To see is to believe...

In criminal investigations, the "CSI effect" has become a serious problem in the USA: Jurors are "corrupted," for example, by methods and timelines exemplified in popular crime series.

Now that there are also movies and series set in the "cyber" environment, this problem is also slowly spilling over into IT security.

Of course, it is impressive when "the good guys" "disintegrate" the enemy firewall with effective Trojan bombardment.

The password cracker, which tries out all passwords in ten minutes, or the anonymous Internet user, who can be effectively unmasked over several stations on a world map, are also not to be sneezed at.

Light years from reality

Almost everything in film and television has to be visually appealing. And where this is not the case in reality, things are just made to look better.

Often beyond recognition: alleged "hackers," whether on the right or wrong side, are stereotypically portrayed as "nerds": either the chubby variety with black clothes and long hair - or aspen-faced, wearing a lumberjack shirt and black horn-rimmed glasses.

In both cases, however, coupled with the necessary criminal energy. But IT security today is neither visually spectacular nor simple.

In many cases, it is simply boring for outsiders. Criminal activities in cyberspace are also rarely carried out by technical and criminal geniuses.

On the contrary, as in "normal" industry, there is a clear division of tasks: those with the technical knowledge to create attack tools of any kind are not necessarily the ones who use them.
A very good description of the current situation is provided by the recently presented "Bundeslagebild Cybercrime 2014" of the Federal Criminal Police Office. This explicitly addresses the growth of cybercrime as a service: Criminal clients can use it to carry out IT attacks without needing technical knowledge or infrastructure themselves.

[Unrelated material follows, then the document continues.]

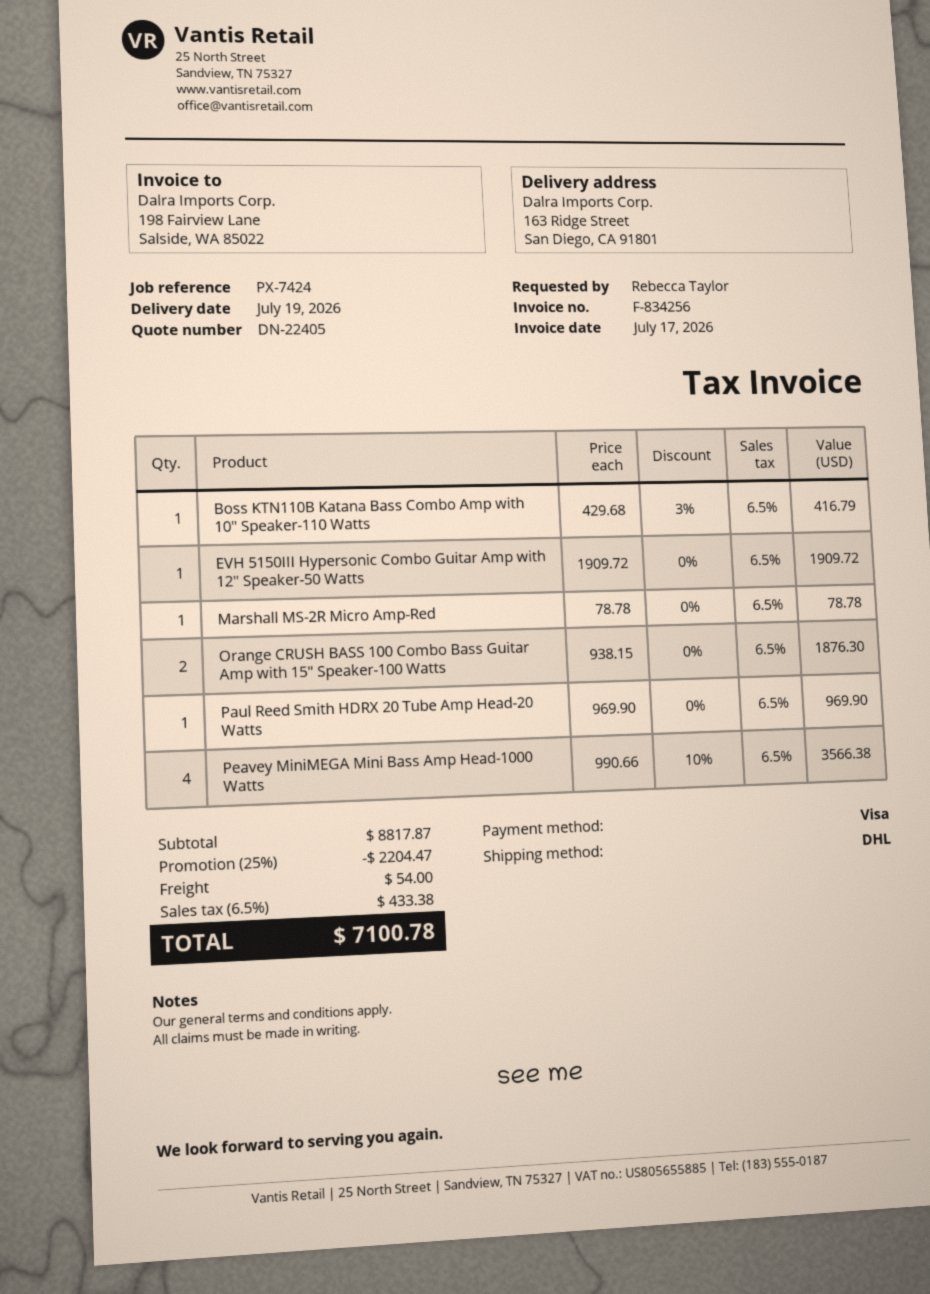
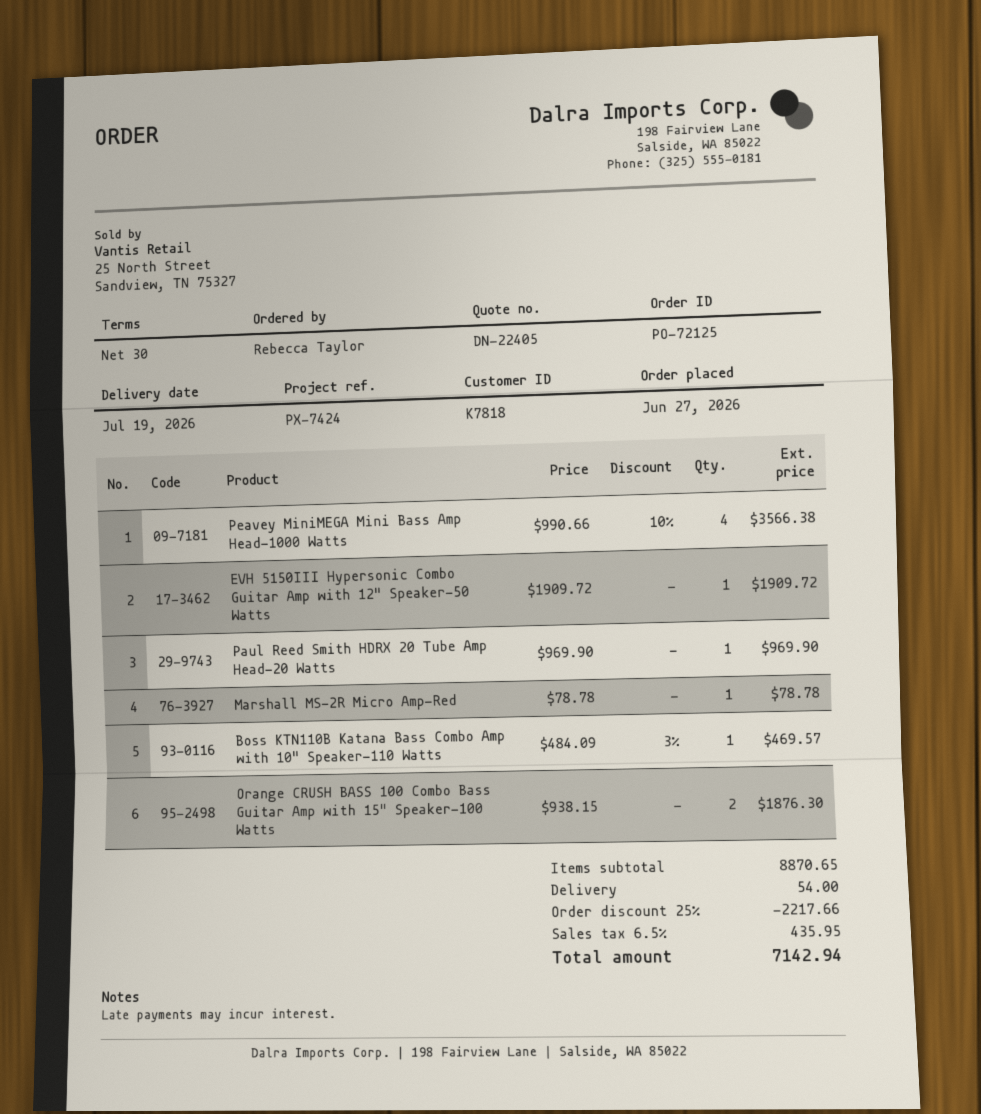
Boss KTN110B Katana Bass Combo Amp with 10" Speaker-110 Watts: 1 x 429.68 - 3% = 416.79 -> 1 x 484.09 - 3% = 469.57
subtotal: 8817.87 -> 8870.65
discount: 25% = 2204.47 -> 25% = 2217.66
tax: 6.5% = 433.38 -> 6.5% = 435.95
total: 7100.78 -> 7142.94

While the cybercriminal underground has already undergone its own industrial revolution in the past (work processes characterized by a strong division of labor and optimization), it has now arrived at a service society.

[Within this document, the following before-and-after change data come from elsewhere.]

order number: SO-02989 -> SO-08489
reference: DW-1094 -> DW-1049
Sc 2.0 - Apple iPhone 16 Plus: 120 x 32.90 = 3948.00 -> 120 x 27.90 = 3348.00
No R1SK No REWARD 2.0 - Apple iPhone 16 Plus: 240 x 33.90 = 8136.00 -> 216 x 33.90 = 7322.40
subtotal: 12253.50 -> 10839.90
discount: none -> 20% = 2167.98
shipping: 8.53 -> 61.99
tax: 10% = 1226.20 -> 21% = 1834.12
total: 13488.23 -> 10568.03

This conclusion is consistent with Trend Micro's observations. For years, we have been monitoring the cybercriminal underground in various regions, including North and South America, Africa, Asia, and Russia.

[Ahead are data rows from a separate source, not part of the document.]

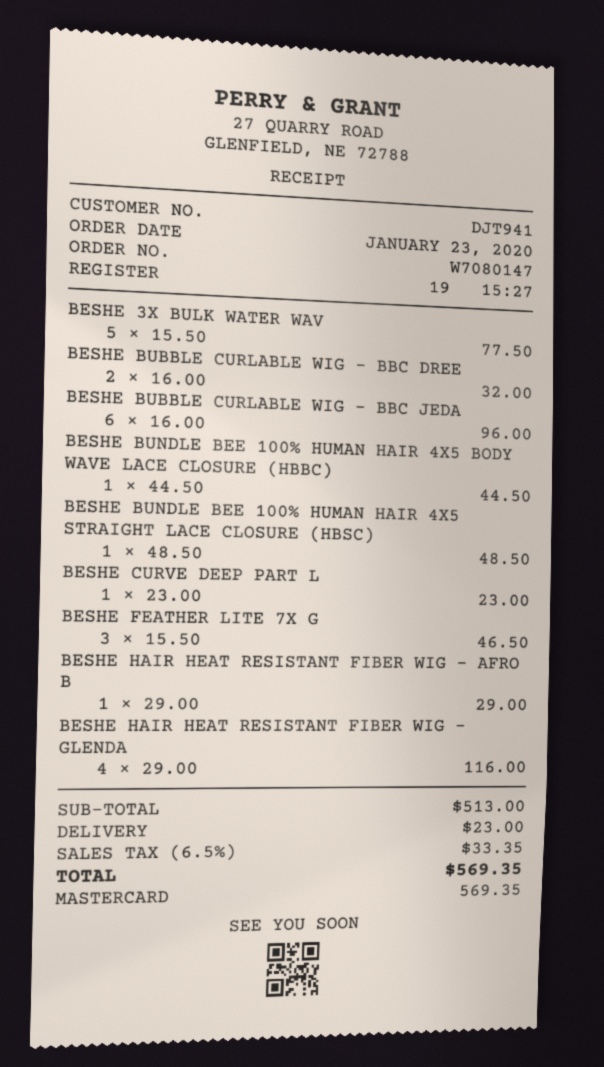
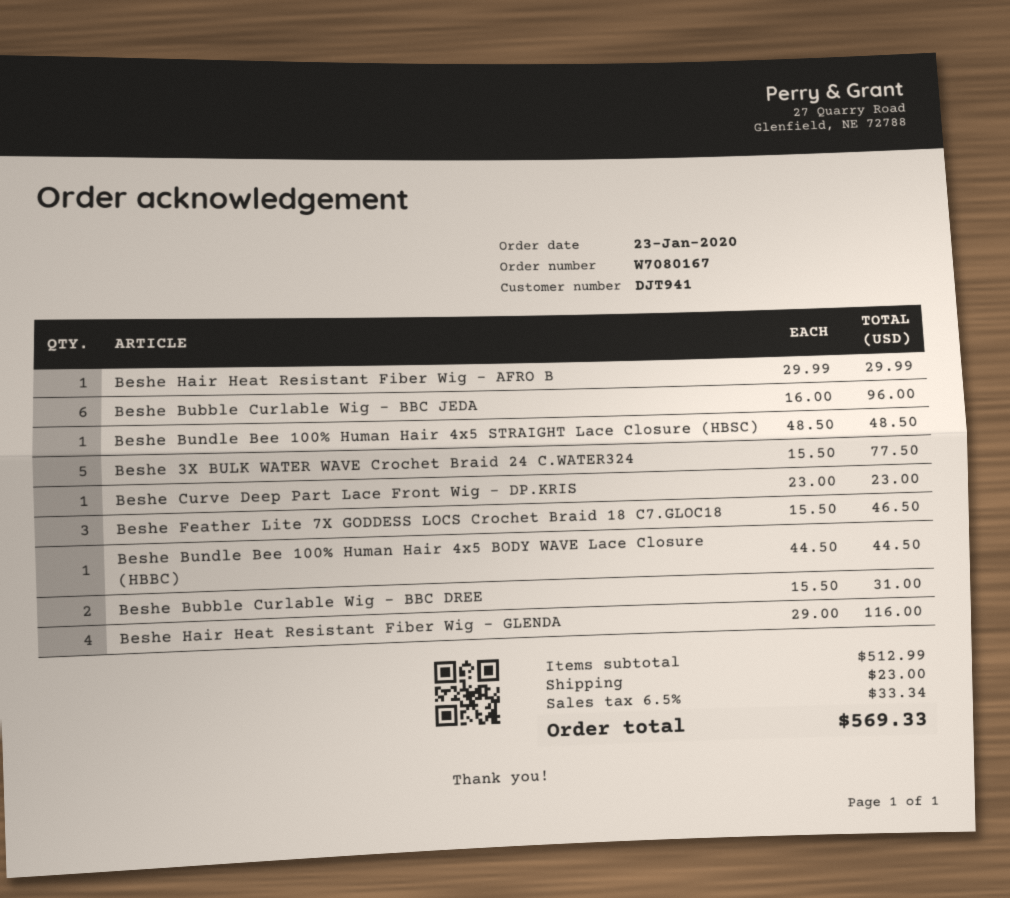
order number: W7080147 -> W7080167
BESHE BUBBLE CURLABLE WIG - BBC DREE: 2 x 16.00 = 32.00 -> 2 x 15.50 = 31.00
BESHE HAIR HEAT RESISTANT FIBER WIG - AFRO B: 1 x 29.00 = 29.00 -> 1 x 29.99 = 29.99
subtotal: 513.00 -> 512.99
tax: 6.5% = 33.35 -> 6.5% = 33.34
total: 569.35 -> 569.33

Not only the actors are of interest, but also the type of tools offered, services and their prices allow interesting conclusions to be drawn.

We have published the latest results on the Russian underground in the study "The Russian Underground 2.0". It clearly shows that the Russian underground is currently the most professional and advanced market. On the one hand, there are highly specialized tools and techniques.

But even without a technical background, there is a wide range of services on the other side.

So there's something for everyone - whether tech-savvy or "just" criminal. So reality stands in contrast to fiction. You don't need a technical and/or criminal genius.

The criminal energy and the necessary small change to buy a service do the trick. And the technical expertise is already included here.

The cyberspace exemplified in film and television is visually imposing - and as long as we don't forget that this is far removed from any reality, there is nothing to prevent a relaxed movie experience.